### [Work request]
A line belongs in the answer only if it contains the word "than"; copy every such line from the listing below.

### [Task input]
################
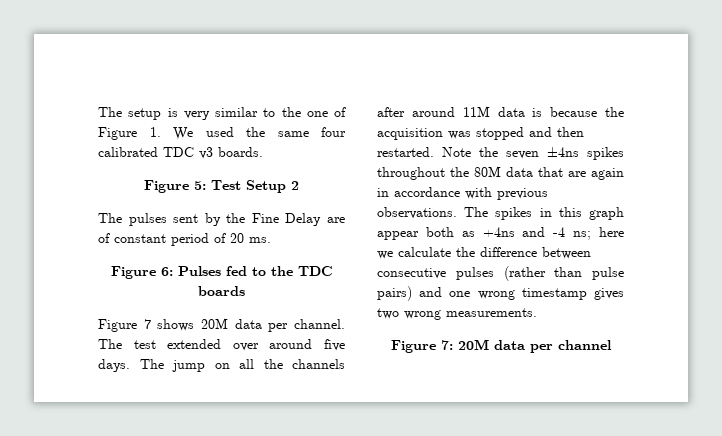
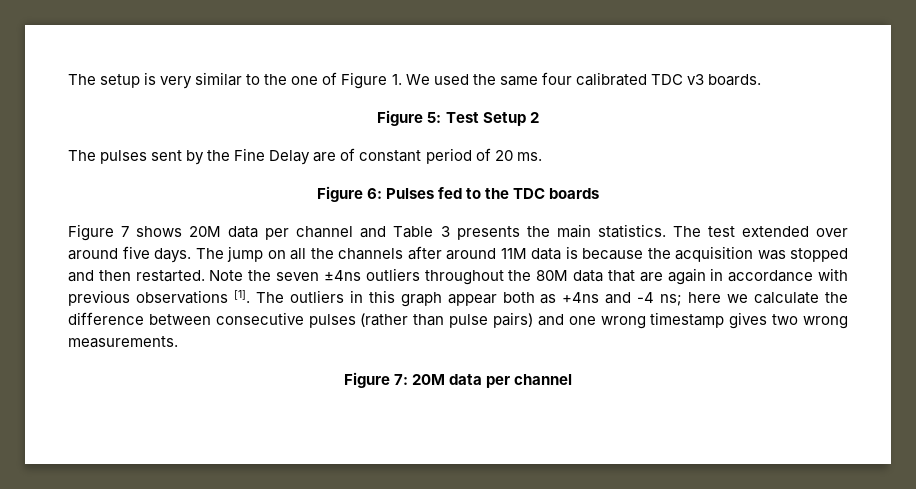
- Figure 7 shows 20M data per channel.
+ Figure 7 shows 20M data per channel and Table 3 presents the main statistics.
- Note the seven ±4ns spikes throughout the 80M data that are again in accordance with previous observations. The spikes in this graph appear both as +4ns and -4 ns; here we calculate the difference between consecutive pulses (rather than pulse pairs) and one wrong timestamp gives two wrong measurements.
+ Note the seven ±4ns outliers throughout the 80M data that are again in accordance with previous observations [1]. The outliers in this graph appear both as +4ns and -4 ns; here we calculate the difference between consecutive pulses (rather than pulse pairs) and one wrong timestamp gives two wrong measurements.

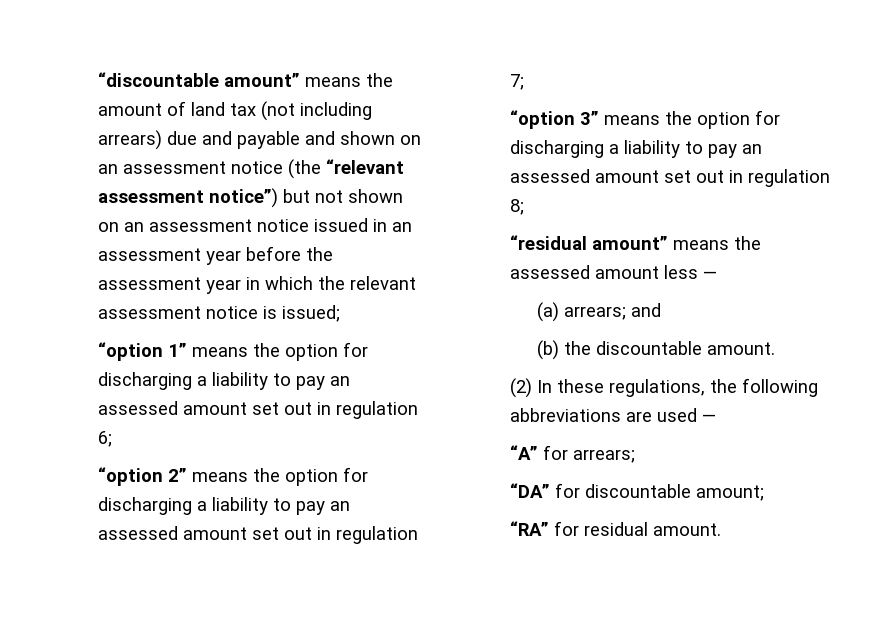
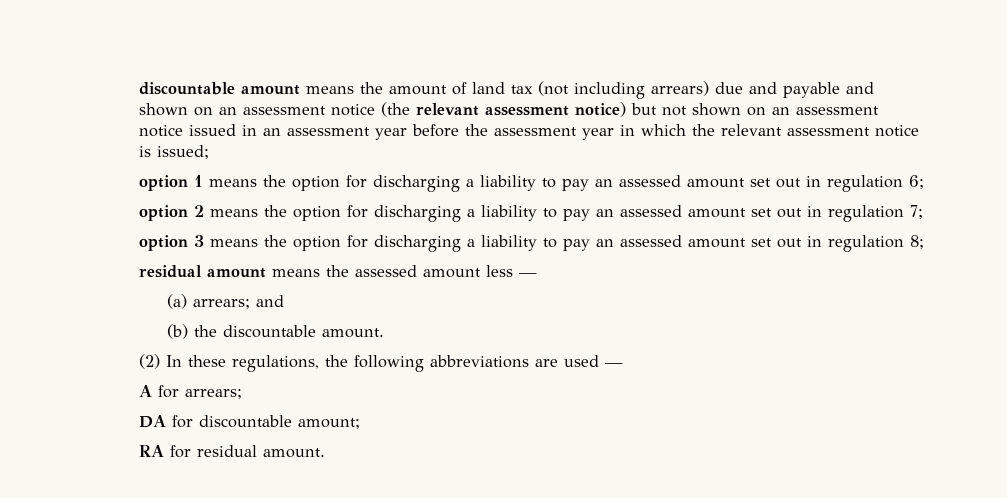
- “discountable amount” means the amount of land tax (not including arrears) due and payable and shown on an assessment notice (the “relevant assessment notice”) but not shown on an assessment notice issued in an assessment year before the assessment year in which the relevant assessment notice is issued;
+ discountable amount means the amount of land tax (not including arrears) due and payable and shown on an assessment notice (the relevant assessment notice) but not shown on an assessment notice issued in an assessment year before the assessment year in which the relevant assessment notice is issued;
- “option 1” means the option for discharging a liability to pay an assessed amount set out in regulation 6;
+ option 1 means the option for discharging a liability to pay an assessed amount set out in regulation 6;
- “option 2” means the option for discharging a liability to pay an assessed amount set out in regulation 7;
+ option 2 means the option for discharging a liability to pay an assessed amount set out in regulation 7;
- “option 3” means the option for discharging a liability to pay an assessed amount set out in regulation 8;
+ option 3 means the option for discharging a liability to pay an assessed amount set out in regulation 8;
- “residual amount” means the assessed amount less —
+ residual amount means the assessed amount less —
- “A” for arrears;
+ A for arrears;
- “DA” for discountable amount;
+ DA for discountable amount;
- “RA” for residual amount.
+ RA for residual amount.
################
### [Answer to the problem]
- Note the seven ±4ns spikes throughout the 80M data that are again in accordance with previous observations. The spikes in this graph appear both as +4ns and -4 ns; here we calculate the difference between consecutive pulses (rather than pulse pairs) and one wrong timestamp gives two wrong measurements.
+ Note the seven ±4ns outliers throughout the 80M data that are again in accordance with previous observations [1]. The outliers in this graph appear both as +4ns and -4 ns; here we calculate the difference between consecutive pulses (rather than pulse pairs) and one wrong timestamp gives two wrong measurements.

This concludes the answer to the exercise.